→ **Task requirements**
Look through the listing and locate every line containing the word "spacing"; copy those lines.

→ **Extracted data**
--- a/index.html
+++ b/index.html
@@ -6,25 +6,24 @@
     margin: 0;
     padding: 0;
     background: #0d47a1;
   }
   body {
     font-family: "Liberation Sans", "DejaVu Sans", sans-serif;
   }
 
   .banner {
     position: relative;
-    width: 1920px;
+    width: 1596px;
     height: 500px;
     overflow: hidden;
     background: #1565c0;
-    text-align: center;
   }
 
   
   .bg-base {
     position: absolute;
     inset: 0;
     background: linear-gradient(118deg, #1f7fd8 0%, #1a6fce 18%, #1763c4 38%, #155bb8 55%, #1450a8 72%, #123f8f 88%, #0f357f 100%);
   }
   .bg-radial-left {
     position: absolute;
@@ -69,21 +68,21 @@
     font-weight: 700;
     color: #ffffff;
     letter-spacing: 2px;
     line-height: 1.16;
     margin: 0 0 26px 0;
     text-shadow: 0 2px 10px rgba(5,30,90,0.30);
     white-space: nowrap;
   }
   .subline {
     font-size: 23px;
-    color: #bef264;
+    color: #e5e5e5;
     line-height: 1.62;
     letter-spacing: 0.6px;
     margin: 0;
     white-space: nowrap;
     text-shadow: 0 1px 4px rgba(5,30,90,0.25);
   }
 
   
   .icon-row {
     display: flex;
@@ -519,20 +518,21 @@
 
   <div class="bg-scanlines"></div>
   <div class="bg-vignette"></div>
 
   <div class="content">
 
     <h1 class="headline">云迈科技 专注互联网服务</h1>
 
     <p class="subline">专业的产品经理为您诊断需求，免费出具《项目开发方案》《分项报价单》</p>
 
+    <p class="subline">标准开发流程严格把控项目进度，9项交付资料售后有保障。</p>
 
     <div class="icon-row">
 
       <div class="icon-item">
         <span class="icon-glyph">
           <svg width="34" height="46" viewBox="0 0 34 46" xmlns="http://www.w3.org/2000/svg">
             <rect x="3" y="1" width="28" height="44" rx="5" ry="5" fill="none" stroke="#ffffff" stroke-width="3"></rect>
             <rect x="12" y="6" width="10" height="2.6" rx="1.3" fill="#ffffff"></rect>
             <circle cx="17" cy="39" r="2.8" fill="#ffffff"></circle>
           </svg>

* * *

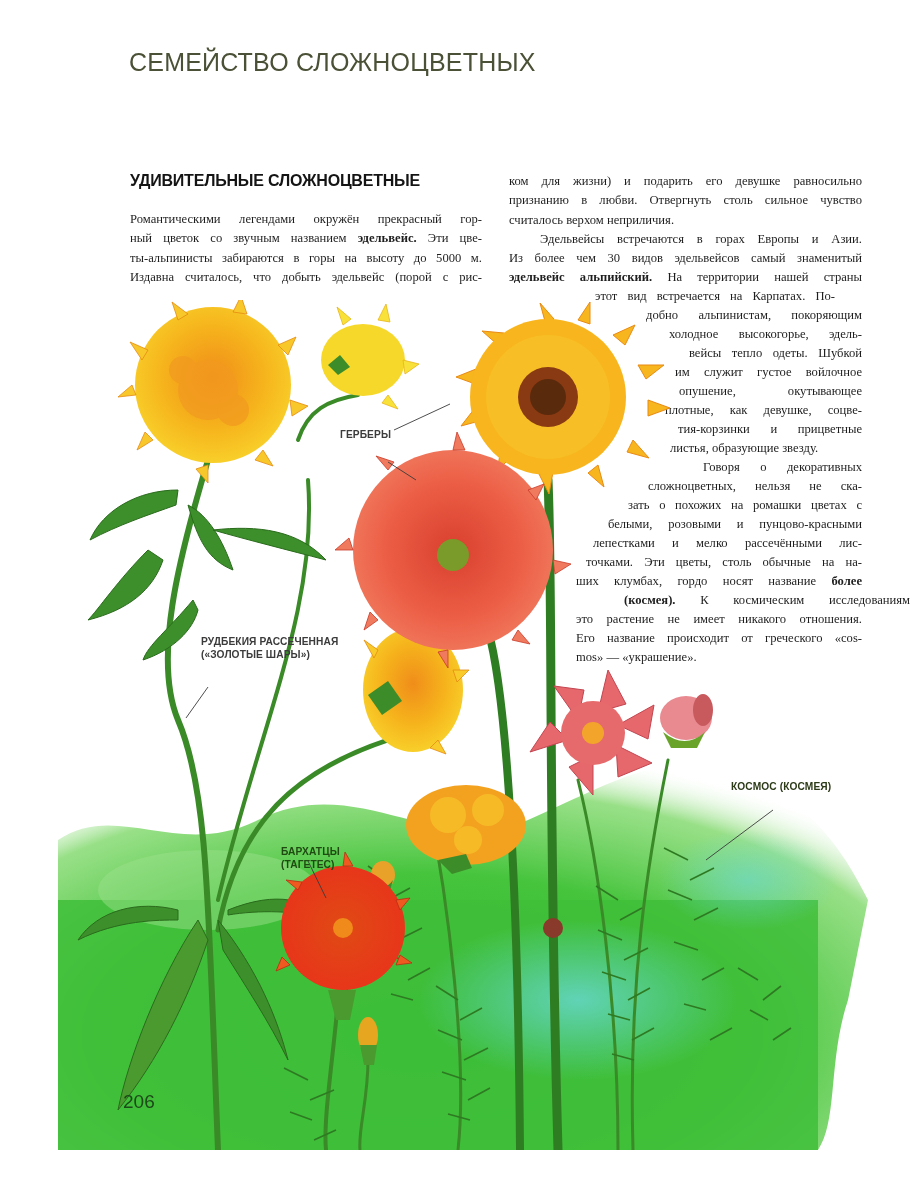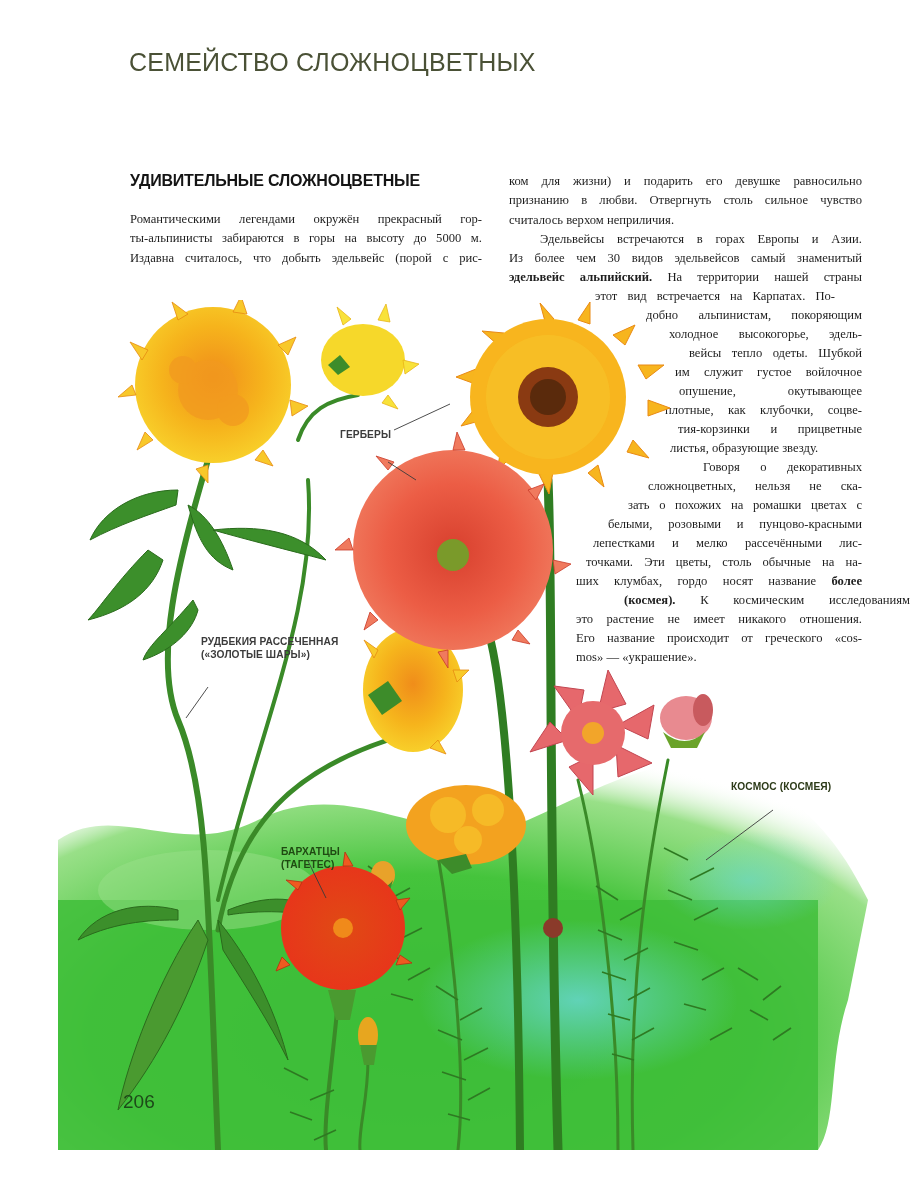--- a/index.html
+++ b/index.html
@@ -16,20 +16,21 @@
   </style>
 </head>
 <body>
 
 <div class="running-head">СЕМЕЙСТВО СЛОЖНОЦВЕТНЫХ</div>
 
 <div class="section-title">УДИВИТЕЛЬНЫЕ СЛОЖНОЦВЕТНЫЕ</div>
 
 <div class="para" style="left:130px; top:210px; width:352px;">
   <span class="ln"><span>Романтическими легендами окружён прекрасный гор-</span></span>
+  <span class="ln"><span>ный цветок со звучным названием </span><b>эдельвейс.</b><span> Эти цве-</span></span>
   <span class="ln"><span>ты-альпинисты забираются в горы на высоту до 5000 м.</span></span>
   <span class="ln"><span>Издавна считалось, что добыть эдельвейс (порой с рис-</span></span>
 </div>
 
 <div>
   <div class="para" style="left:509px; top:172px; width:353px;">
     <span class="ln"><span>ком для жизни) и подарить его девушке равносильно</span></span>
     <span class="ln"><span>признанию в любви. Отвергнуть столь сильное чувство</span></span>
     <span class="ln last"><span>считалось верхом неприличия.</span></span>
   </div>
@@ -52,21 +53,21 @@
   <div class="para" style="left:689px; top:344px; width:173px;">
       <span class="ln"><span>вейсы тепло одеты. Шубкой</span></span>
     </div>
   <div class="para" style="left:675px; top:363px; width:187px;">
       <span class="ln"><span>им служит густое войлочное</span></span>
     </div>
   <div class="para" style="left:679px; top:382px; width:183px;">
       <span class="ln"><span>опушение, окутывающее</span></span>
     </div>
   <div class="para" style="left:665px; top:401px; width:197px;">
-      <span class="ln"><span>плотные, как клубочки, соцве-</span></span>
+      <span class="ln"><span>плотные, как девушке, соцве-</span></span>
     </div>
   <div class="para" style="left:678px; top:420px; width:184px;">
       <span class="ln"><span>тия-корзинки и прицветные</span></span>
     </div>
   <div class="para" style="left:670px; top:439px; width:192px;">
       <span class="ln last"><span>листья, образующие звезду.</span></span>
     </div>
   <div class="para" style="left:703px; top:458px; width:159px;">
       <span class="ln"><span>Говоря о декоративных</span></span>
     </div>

→ **Task result**
     letter-spacing: 2px;
     letter-spacing: 0.6px;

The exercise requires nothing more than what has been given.